> Work task:
Read the data below line by line and copy each one with "style" in it.

Web interface edit records
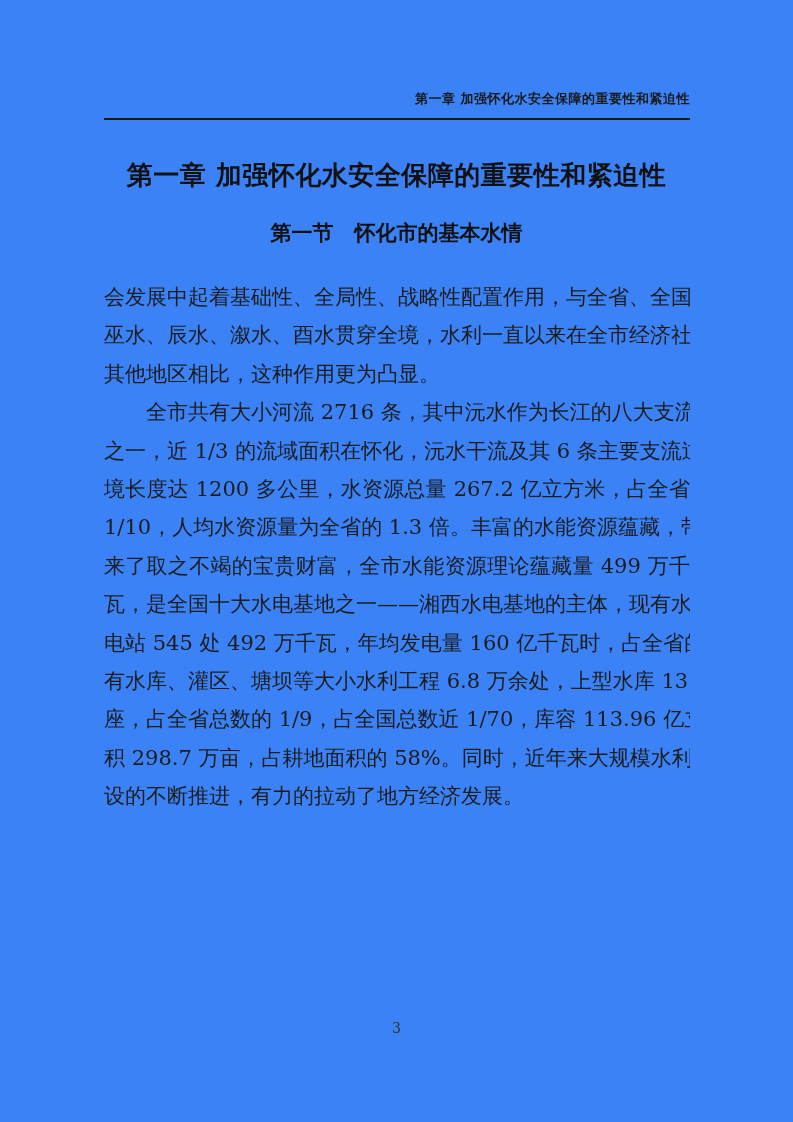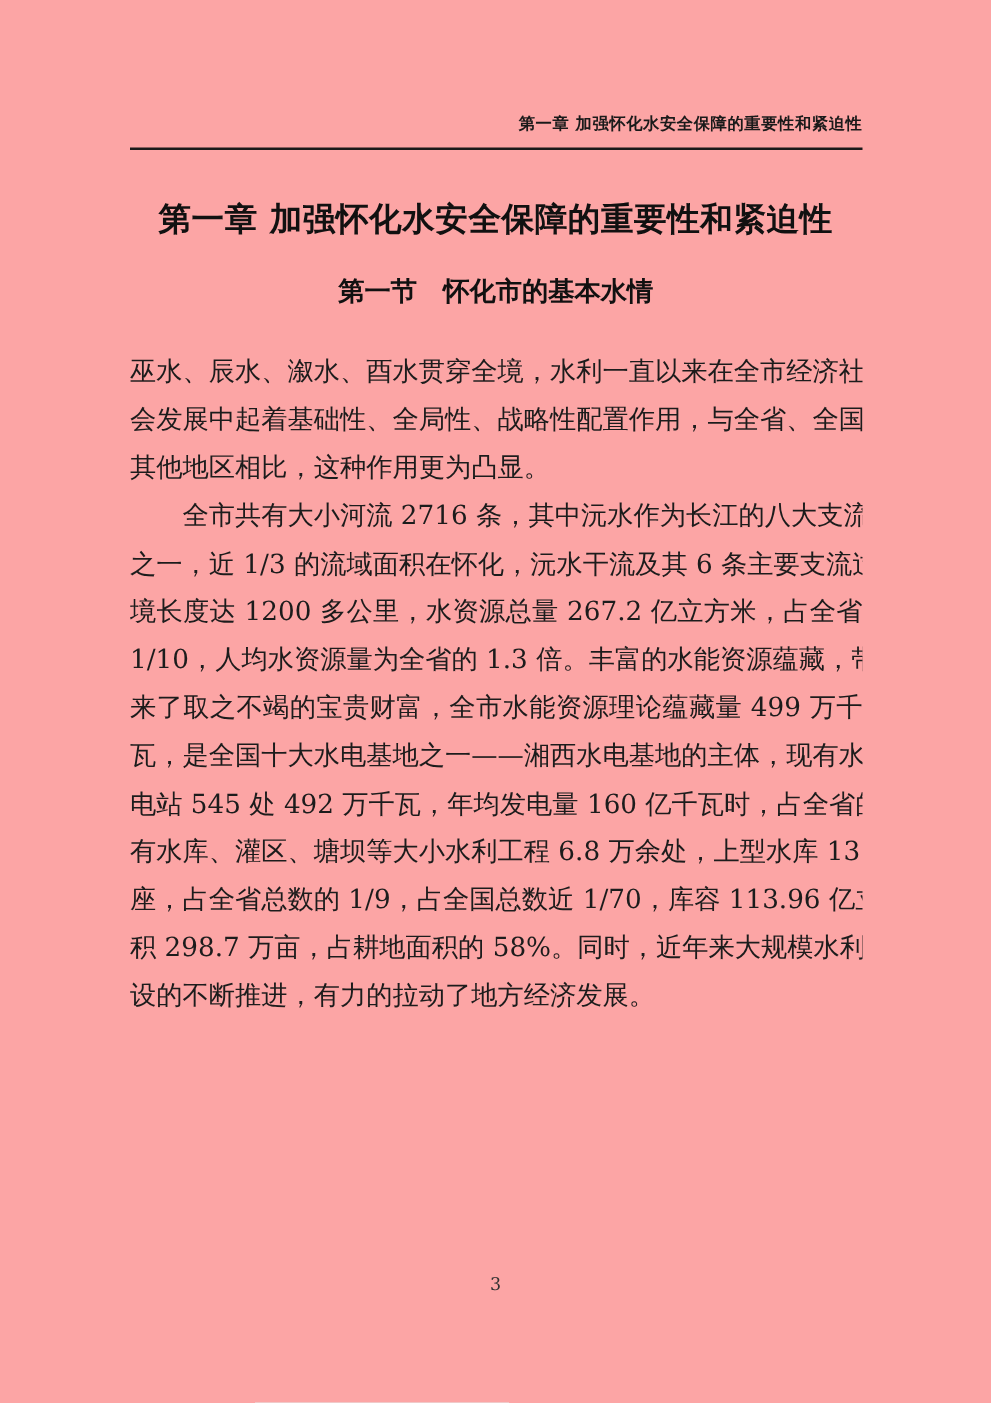--- a/index.html
+++ b/index.html
@@ -5,21 +5,21 @@
   html, body {
     margin: 0;
     padding: 0;
     background: #e8e8e8;
   }
   .page {
     position: relative;
     width: 793px;
     height: 1122px;
     margin: 0 auto;
-    background: #fca5a5;
+    background: #3b82f6;
     color: #1a1a1a;
     overflow: hidden;
     font-family: "DejaVu Serif", "Liberation Serif", serif;
   }
   
   .running-header {
     position: absolute;
     top: 90px;
     left: 104px;
     width: 586px;
@@ -107,22 +107,22 @@
   <div class="running-header">第一章 加强怀化水安全保障的重要性和紧迫性</div>
 
   <div class="header-rule"></div>
 
   <div class="chapter-title">第一章 加强怀化水安全保障的重要性和紧迫性</div>
 
   <div class="section-title">第一节　怀化市的基本水情</div>
 
   <div class="body-text">
 
+    <div class="line">会发展中起着基础性、全局性、战略性配置作用，与全省、全国</div>
     <div class="line">巫水、辰水、溆水、酉水贯穿全境，水利一直以来在全市经济社</div>
-    <div class="line">会发展中起着基础性、全局性、战略性配置作用，与全省、全国</div>
     <div class="line para-end">其他地区相比，这种作用更为凸显。</div>
 
     <div class="line indent">全市共有大小河流 2716 条，其中沅水作为长江的八大支流</div>
     <div class="line">之一，近 1/3 的流域面积在怀化，沅水干流及其 6 条主要支流过</div>
     <div class="line">境长度达 1200 多公里，水资源总量 267.2 亿立方米，占全省</div>
     <div class="line">1/10，人均水资源量为全省的 1.3 倍。丰富的水能资源蕴藏，带</div>
     <div class="line">来了取之不竭的宝贵财富，全市水能资源理论蕴藏量 499 万千</div>
     <div class="line">瓦，是全国十大水电基地之一——湘西水电基地的主体，现有水</div>
     <div class="line">电站 545 处 492 万千瓦，年均发电量 160 亿千瓦时，占全省的</div>
 

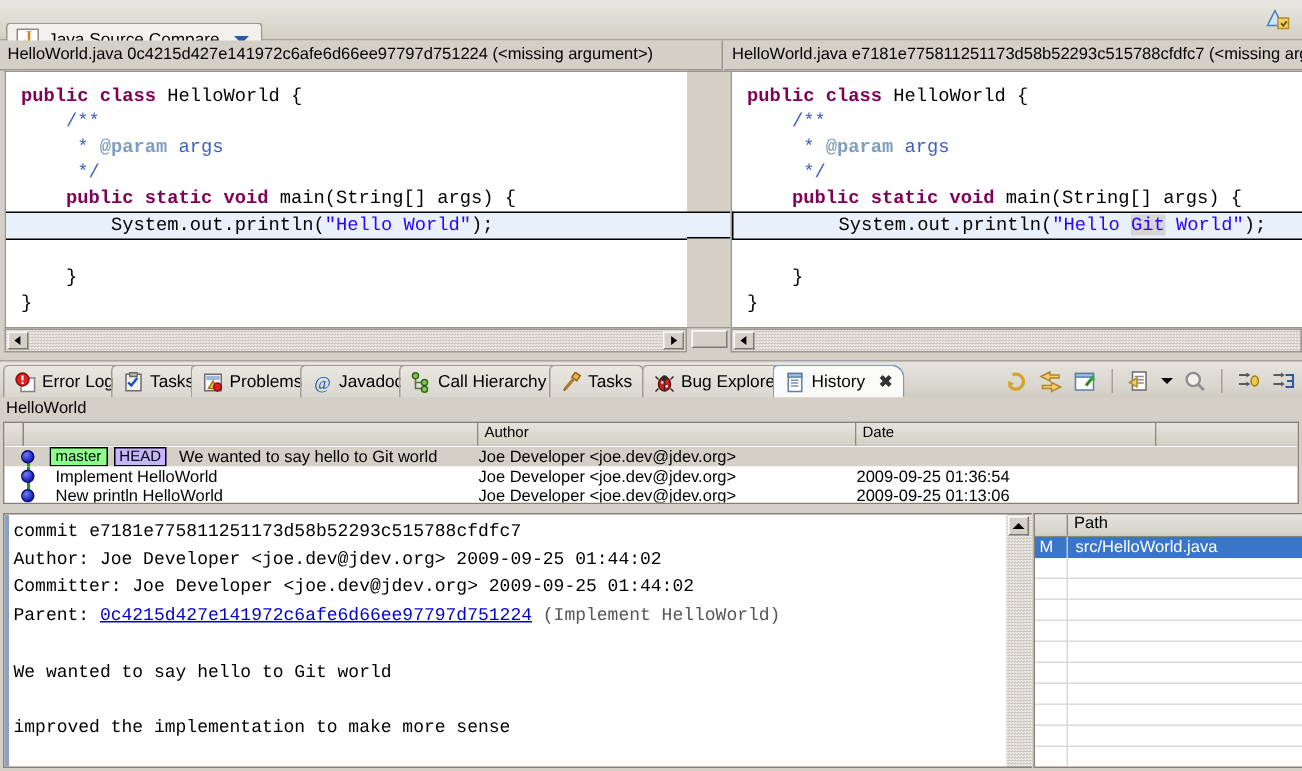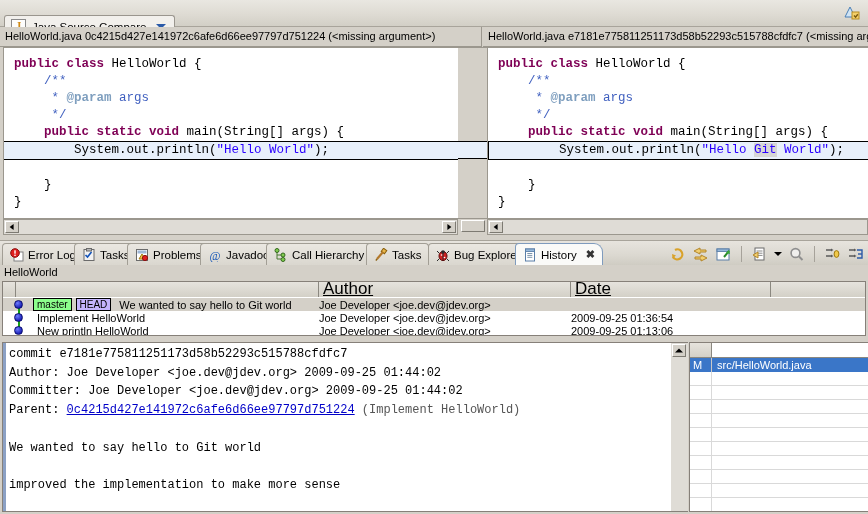--- a/index.html
+++ b/index.html
@@ -142,21 +142,21 @@
   .histview{position:absolute;left:0;top:265px;width:868px;height:249px;background:#d4d0c8;}
   .hist-label{position:absolute;left:4px;top:0;height:15px;font-size:11px;line-height:14px;color:#000;}
 
   .hist-table{position:absolute;left:2px;top:16px;width:864px;height:55px;background:#fff;
     border:1px solid #868079;box-sizing:border-box;overflow:hidden;}
   .hdr-row{position:absolute;left:0;top:0;width:100%;height:15px;display:flex;
     background:#d4d0c8;border-bottom:1px solid #8b8880;box-sizing:border-box;}
   .hdr-cell{
     height:15px;box-sizing:border-box;border-right:1px solid #8b8880;
     background:linear-gradient(#e6e3dd,#d3d0c7);
-    font-size:17px;line-height:14px;padding-left:4px;color:#000;overflow:hidden;white-space:nowrap;text-decoration:underline;
+    font-size:10px;line-height:14px;padding-left:4px;color:#000;overflow:hidden;white-space:nowrap;
   }
   .hdr-c0{width:13px;padding-left:0;}
   .hdr-c1{width:303px;}
   .hdr-c2{width:252px;}
   .hdr-c3{width:200px;}
   .hdr-c4{flex:1;border-right:none;}
 
   .hrow{position:absolute;left:0;height:13px;width:100%;display:flex;align-items:center;font-size:11px;white-space:nowrap;}
   .hrow.r0{top:16px;background:#d4d0c8;}
   .hrow.r1{top:29px;background:#fff;}
@@ -478,20 +478,21 @@
 
     <div class="detail-vscroll">
       <div class="vsb-up">
           <i></i>
         </div>
     </div>
 
     <div class="files-panel">
       <div class="files-hdr">
         <div class="fh fh0"></div>
+        <div class="fh fh1">Path</div>
       </div>
       <div class="frow sel">
         <div class="fcell-st">M</div>
         <div class="fcell-path">src/HelloWorld.java</div>
       </div>
       <div class="fempty" style="top:29px;">
           <div class="c0"></div>
         </div>
       <div class="fempty" style="top:43px;">
           <div class="c0"></div>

> Answer to the exercise:
       <div class="fempty" style="top:29px;">
       <div class="fempty" style="top:43px;">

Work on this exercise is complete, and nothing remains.